START Data records
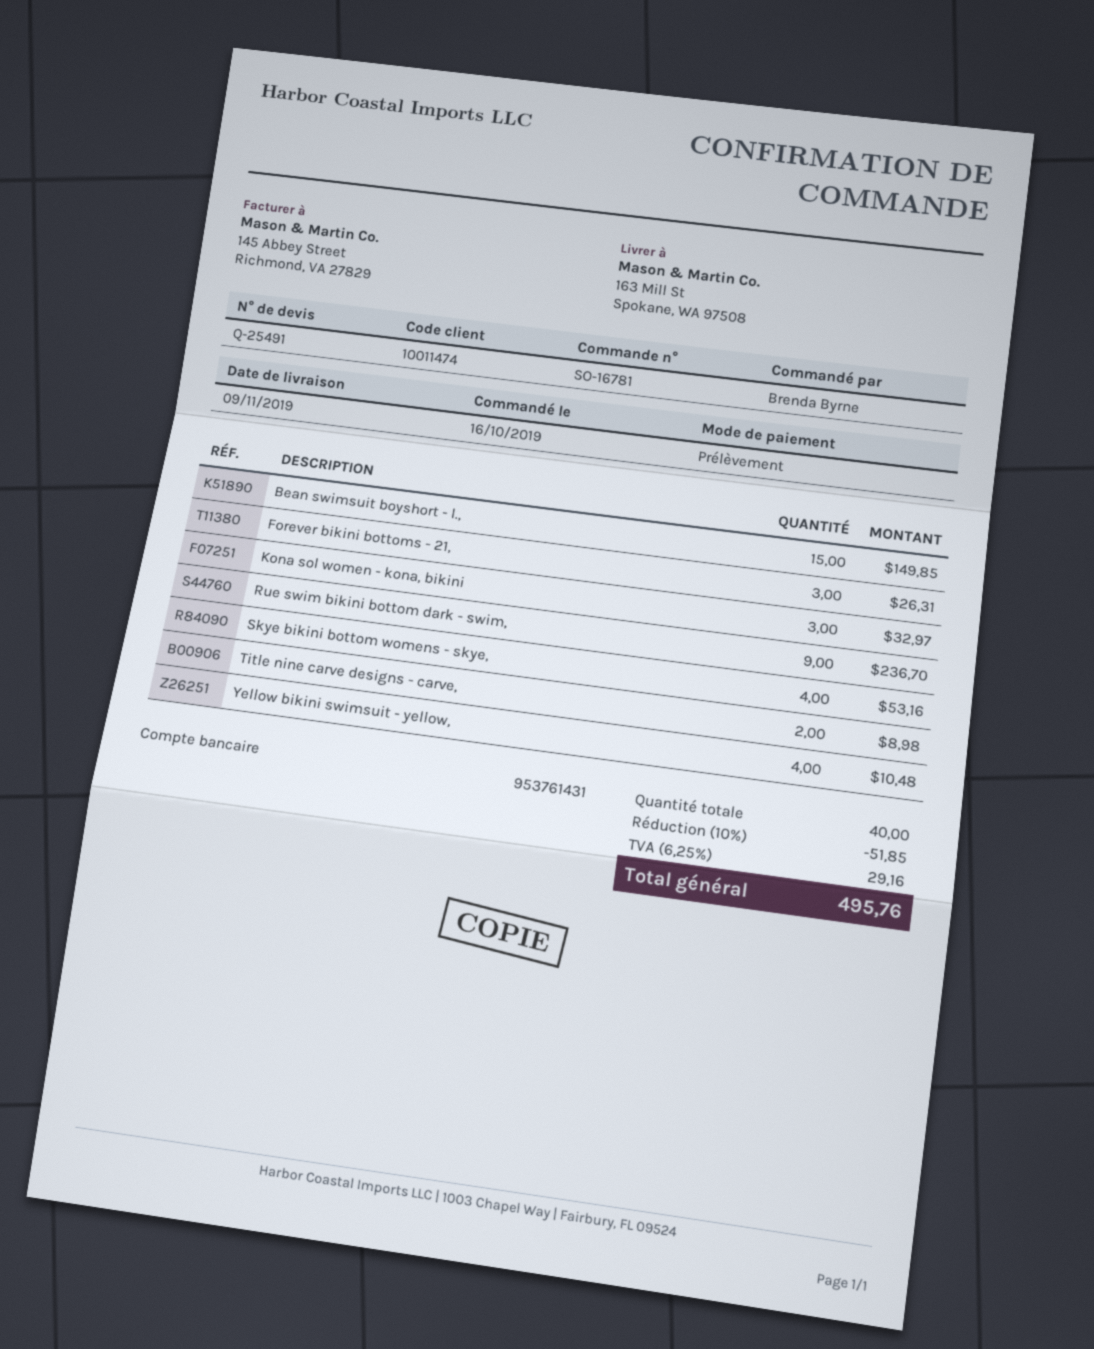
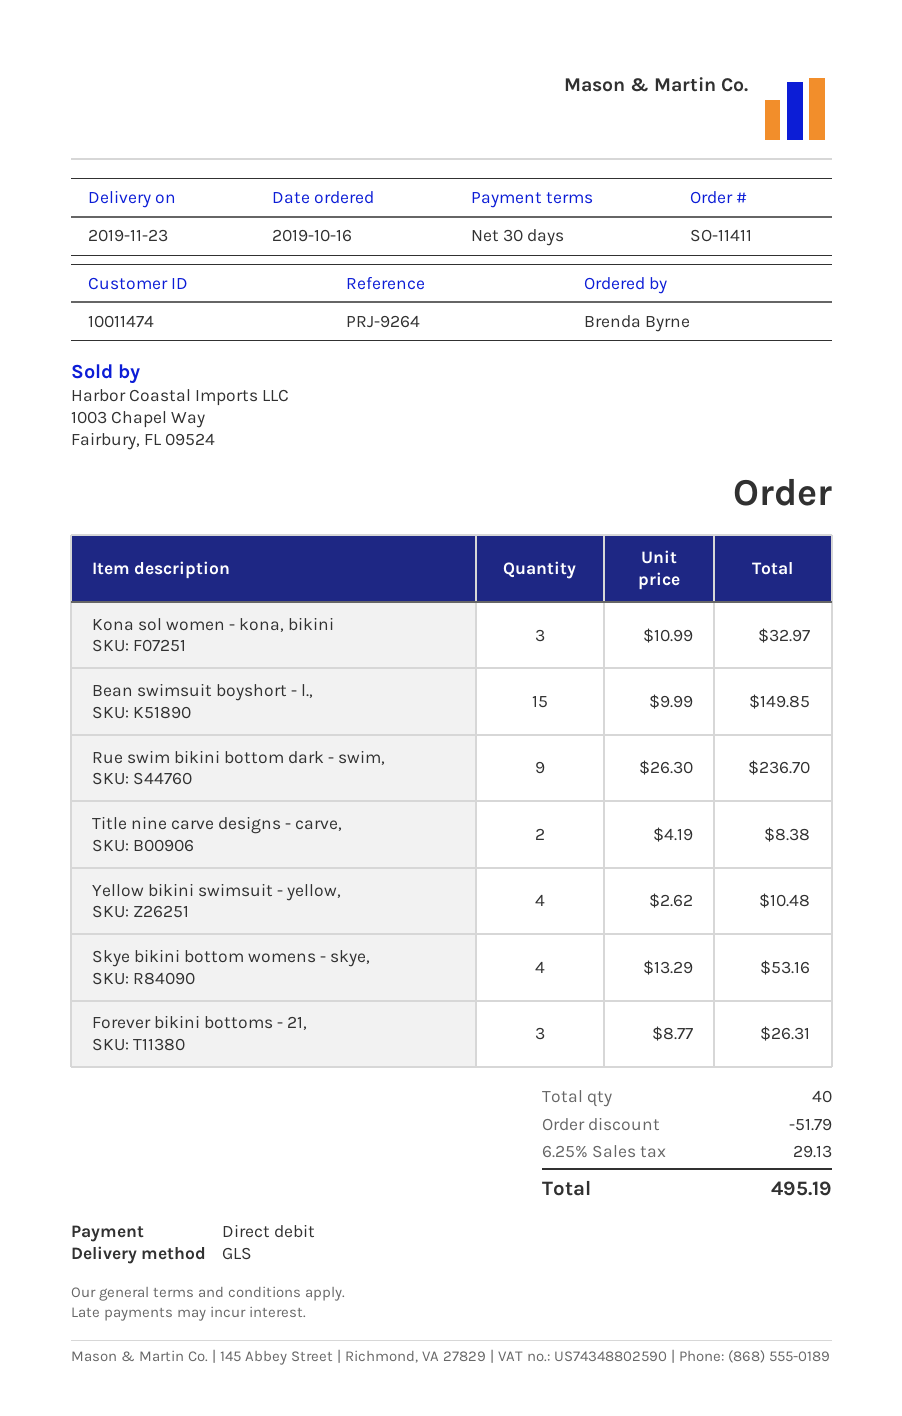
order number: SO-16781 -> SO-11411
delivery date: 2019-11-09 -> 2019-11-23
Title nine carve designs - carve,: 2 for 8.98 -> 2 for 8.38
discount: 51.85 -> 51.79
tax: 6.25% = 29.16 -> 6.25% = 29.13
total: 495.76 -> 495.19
END Data records
### Work request
Print the whole listing exactly, please, and keep any images out of it.

### The completed task
order number: SO-16781 -> SO-11411
delivery date: 2019-11-09 -> 2019-11-23
Title nine carve designs - carve,: 2 for 8.98 -> 2 for 8.38
discount: 51.85 -> 51.79
tax: 6.25% = 29.16 -> 6.25% = 29.13
total: 495.76 -> 495.19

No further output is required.